Olafur Eliasson, Life (detail), 2021, water, uranine, UV lights, wood, plastic sheet, cameras, kaleidoscopes, common duckweed, dwarf water lilies, European frogbit, European water clover, floating fern, red root floater, shellflower, South American frogbit, water caltrop. Installation view, Fondation Beyeler, Basel. Photo: Pati Grabowicz.

THIS YEAR, to much publicity, Olafur Eliasson flooded part of Basels Fondation Beyeler, arguably the most significant private museum in Switzerland. The south-facing glass wall was removed so that the installation could be accessed from the lawn by humans, bats, ducks, insects, or whatever other life-forms happened to be passing by. Gangways were installed just above the waters surface so that bipedal visitors could walk through the southern gallery. The paths constituted a kind of labyrinth, leading through the rooms and back out to the grounds. The water was dyed with uranine, a bright-green biodegradable pigment. The ceiling carried a massive battery of fluorescent tubes that cast an even wall of ultraviolet light straight down on the water, causing the dye to luminesce.

We arrived after closing time. The garden was dark but luxurious, heavy with early-summer growth. Brought out by the first really warm night of the year, people gathered in small groups to walk down to the glowing rectangular pool. Illuminated against the darkness, the visitors were on display, the ultraviolet light making their clothes and teeth fluoresce. The clusters of Pistia stratiotes, or water lettuce, drifting on the aqueous surface were reduced by the strong backlight to abstract outlines, beautiful asterisks. I surreptitiously reached down to touch one and felt the furry, water-repelling leaf that enables it to float.

The distribution of floating plants and the title of the installation, Life, both recalled the Game of Life, the cellular automaton devised by the mathematician John Horton Conway to test how quickly emergent properties appear in simplified systems. That game has only four rules, iteratively applied, that determine which cells will be alive on each turn and which will be dead. Emergent properties, Conway discovered, appear very quickly indeed. Even in the hypersimplistic universe of the game, it is possible to create complex oscillating systems, gardens that grow or crumble or that expand in perpetuity; likewise, the water lettuce, one of the great weeds of the tropical world, will spread in its pond. The analogy cuts both ways.

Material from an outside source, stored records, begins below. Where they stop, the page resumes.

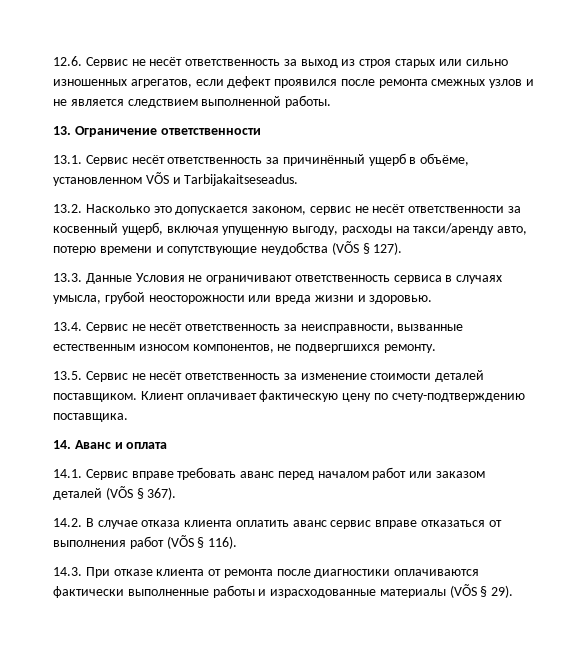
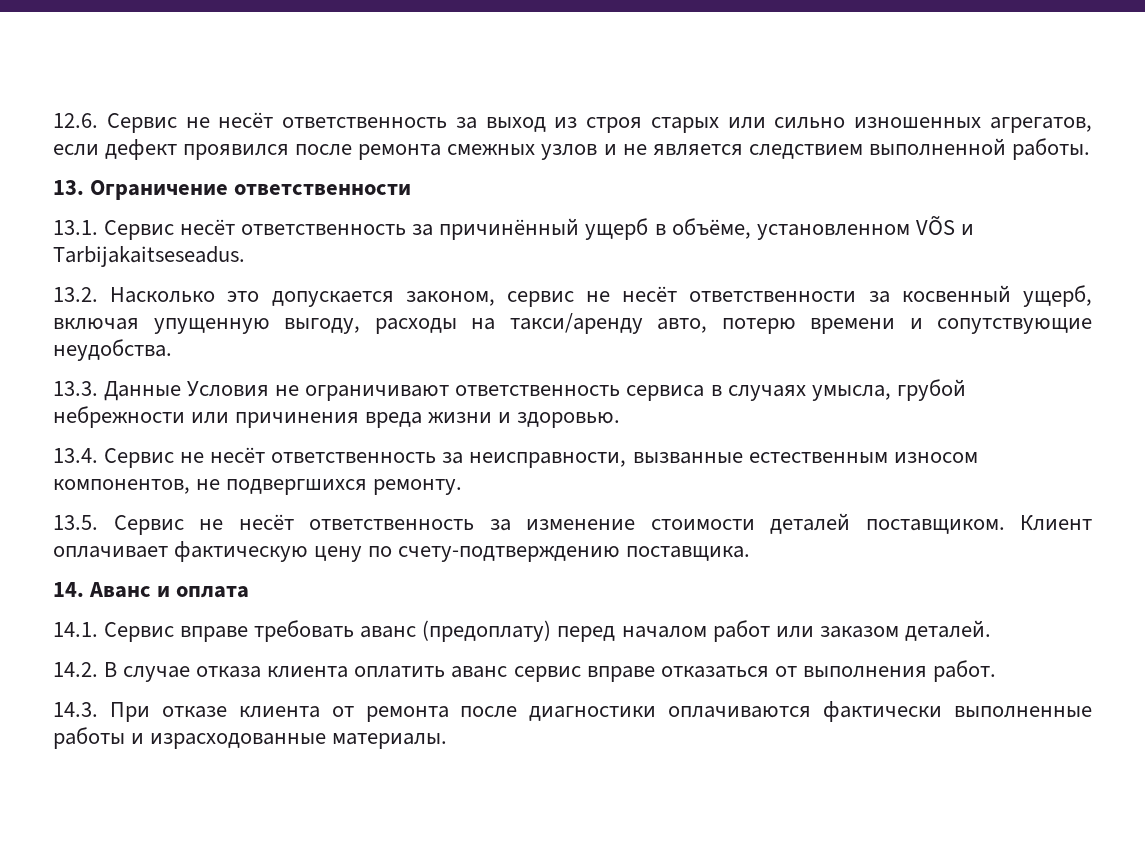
- 13.2. Насколько это допускается законом, сервис не несёт ответственности за косвенный ущерб, включая упущенную выгоду, расходы на такси/аренду авто, потерю времени и сопутствующие неудобства (VÕS § 127).
+ 13.2. Насколько это допускается законом, сервис не несёт ответственности за косвенный ущерб, включая упущенную выгоду, расходы на такси/аренду авто, потерю времени и сопутствующие неудобства.
- 13.3. Данные Условия не ограничивают ответственность сервиса в случаях умысла, грубой неосторожности или вреда жизни и здоровью.
+ 13.3. Данные Условия не ограничивают ответственность сервиса в случаях умысла, грубой небрежности или причинения вреда жизни и здоровью.
- 14.1. Сервис вправе требовать аванс перед началом работ или заказом деталей (VÕS § 367).
+ 14.1. Сервис вправе требовать аванс (предоплату) перед началом работ или заказом деталей.
- 14.2. В случае отказа клиента оплатить аванс сервис вправе отказаться от выполнения работ (VÕS § 116).
+ 14.2. В случае отказа клиента оплатить аванс сервис вправе отказаться от выполнения работ.
- 14.3. При отказе клиента от ремонта после диагностики оплачиваются фактически выполненные работы и израсходованные материалы (VÕS § 29).
+ 14.3. При отказе клиента от ремонта после диагностики оплачиваются фактически выполненные работы и израсходованные материалы.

The screen on which this review is typed, and quite possibly read, is made legible by twisted nematics, common organic molecules that change their shape in electromagnetic fields to be either transparent or opaque. The glowing pond is a liquid-crystal display; your screen shares characteristics with a living membrane. The installation owed, in short, as much to screen aesthetics as it did to the classic signifiers of environmentalism, and in so doing took a step toward severing the romantic association between environmentalism and phenomenological experience. That Eliasson, or somebody on his team, knows this was implied by the digital side of the installation: a series of sophisticated webcams that mimicked the perceptual apparatus of nonhuman observers, allowing you to watch a livestream of the installation through the compound eye of a blowfly, among other creatures.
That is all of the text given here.